Another of the points Darwin focused on more resolutely was his view of man as an animal. His daughter Etty wrote after his death that his “habit of looking at man as an animal had become so present to him, that even when discussing spiritual life, the higher life kept slipping away.” In Keynes’s words, “Etty was right to suggest that this habit undermined his thinking about ‘the higher life’; he was developing his own ideas about human nature at the same time, deep rather than high, to put in place of the claims of Christianity” (Keynes, 252).

By the time Darwin wrote the The Descent of Man, the “darkness” in his views of man included a strong element of racism and even the promotion of eugenics. He admitted that there was a “great break in the organic chain between man and his nearest allies [the primates], which cannot be bridged over by any extinct or living species.” He also acknowledged that the existence of such a large gap had “often been advanced as a grave objection to the belief that man is descended from some lower form” (Descent, 200). Nevertheless, he was not at all troubled by the size of this gap. In fact, he anticipated that the break in the evolutionary chain would get even larger as the higher “races” of mankind actively eliminated the lower “races.”
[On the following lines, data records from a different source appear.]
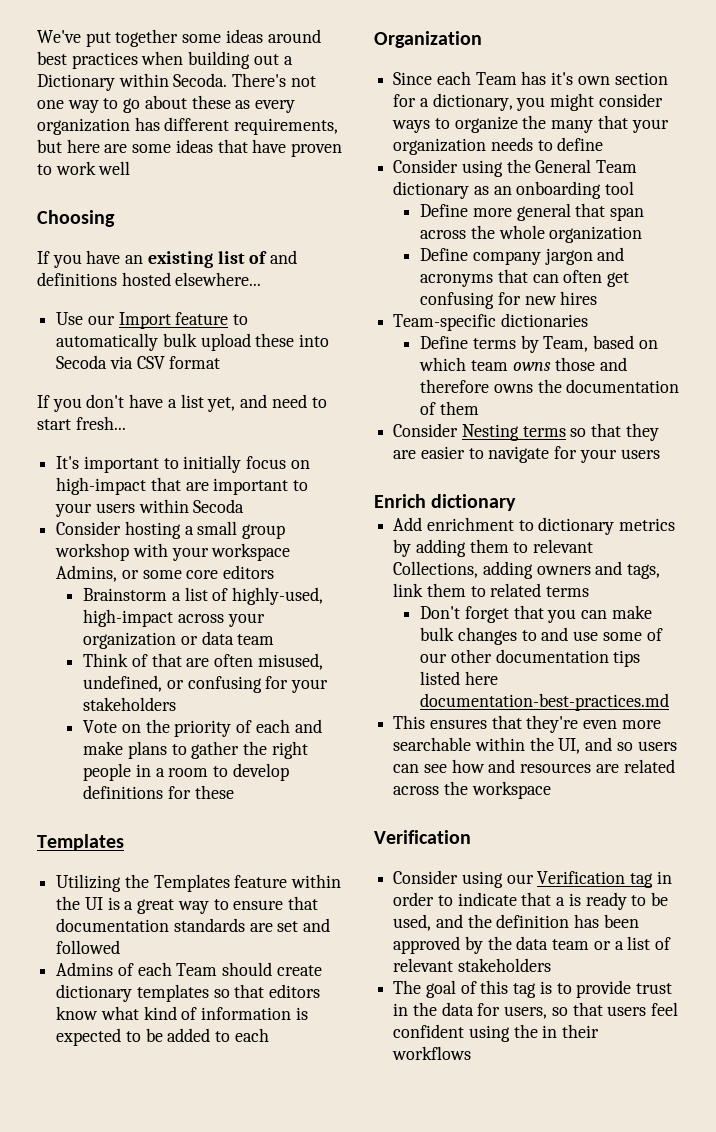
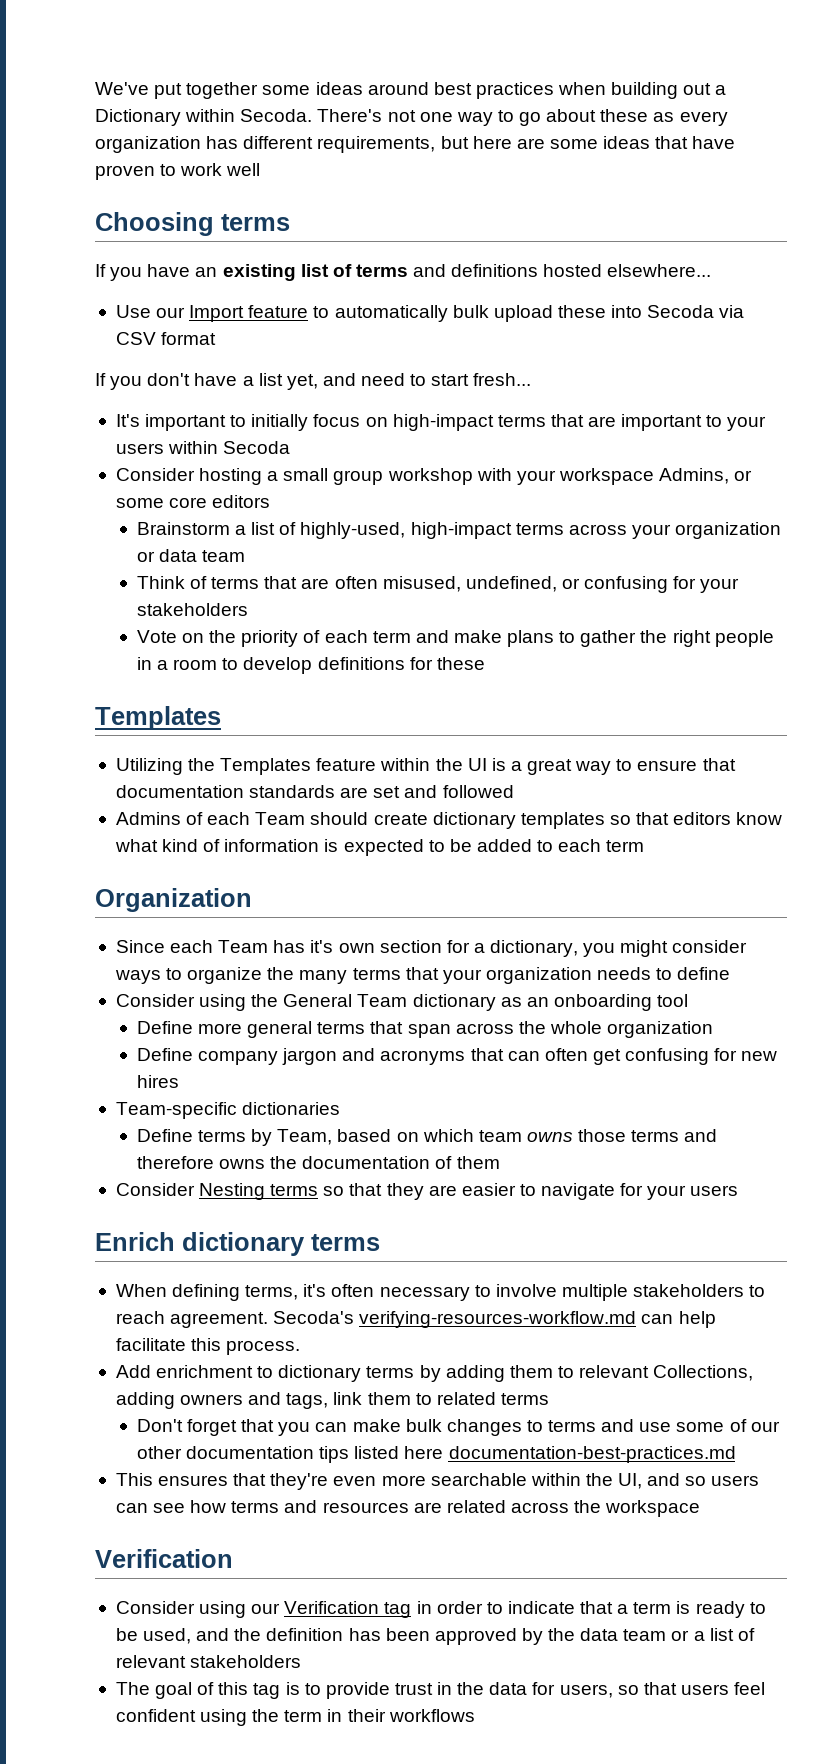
- Choosing
+ Choosing terms
- If you have an existing list of and definitions hosted elsewhere...
+ If you have an existing list of terms and definitions hosted elsewhere...
- It's important to initially focus on high-impact that are important to your users within Secoda
+ It's important to initially focus on high-impact terms that are important to your users within Secoda
- Brainstorm a list of highly-used, high-impact across your organization or data team
+ Brainstorm a list of highly-used, high-impact terms across your organization or data team
- Think of that are often misused, undefined, or confusing for your stakeholders
+ Think of terms that are often misused, undefined, or confusing for your stakeholders
- Vote on the priority of each and make plans to gather the right people in a room to develop definitions for these
+ Vote on the priority of each term and make plans to gather the right people in a room to develop definitions for these
- Admins of each Team should create dictionary templates so that editors know what kind of information is expected to be added to each
+ Admins of each Team should create dictionary templates so that editors know what kind of information is expected to be added to each term
- Since each Team has it's own section for a dictionary, you might consider ways to organize the many that your organization needs to define
+ Since each Team has it's own section for a dictionary, you might consider ways to organize the many terms that your organization needs to define
- Define more general that span across the whole organization
+ Define more general terms that span across the whole organization
- Define terms by Team, based on which team owns those and therefore owns the documentation of them
+ Define terms by Team, based on which team owns those terms and therefore owns the documentation of them
- Enrich dictionary
+ Enrich dictionary terms
+ When defining terms, it's often necessary to involve multiple stakeholders to reach agreement. Secoda's verifying-resources-workflow.md can help facilitate this process.
- Add enrichment to dictionary metrics by adding them to relevant Collections, adding owners and tags, link them to related terms
+ Add enrichment to dictionary terms by adding them to relevant Collections, adding owners and tags, link them to related terms
- Don't forget that you can make bulk changes to and use some of our other documentation tips listed here documentation-best-practices.md
+ Don't forget that you can make bulk changes to terms and use some of our other documentation tips listed here documentation-best-practices.md
- This ensures that they're even more searchable within the UI, and so users can see how and resources are related across the workspace
+ This ensures that they're even more searchable within the UI, and so users can see how terms and resources are related across the workspace
- Consider using our Verification tag in order to indicate that a is ready to be used, and the definition has been approved by the data team or a list of relevant stakeholders
+ Consider using our Verification tag in order to indicate that a term is ready to be used, and the definition has been approved by the data team or a list of relevant stakeholders
- The goal of this tag is to provide trust in the data for users, so that users feel confident using the in their workflows
+ The goal of this tag is to provide trust in the data for users, so that users feel confident using the term in their workflows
“At some future period, not very distant as measured by centuries, the civilised races of man will almost certainly exterminate and replace throughout the world the savage races. At the same time the anthropomorphous apes… will no doubt be exterminated. The break [between man and his nearest allies] will then be rendered wider, for it will intervene between man in a more civilised state, as we may hope, than the Caucasian, and some ape as low as a baboon, instead of as at present between the negro or Australian and the gorilla” (Descent, 201)

Clearly, Darwin viewed Europeans as eminently superior to other races of men, especially people of color. Looking back from this side of the Holocaust, these are some very dark words indeed. If you ever wondered about the origins of the 20th century’s murderous theme of “racial cleansing,” you need look no farther than 19th century writings!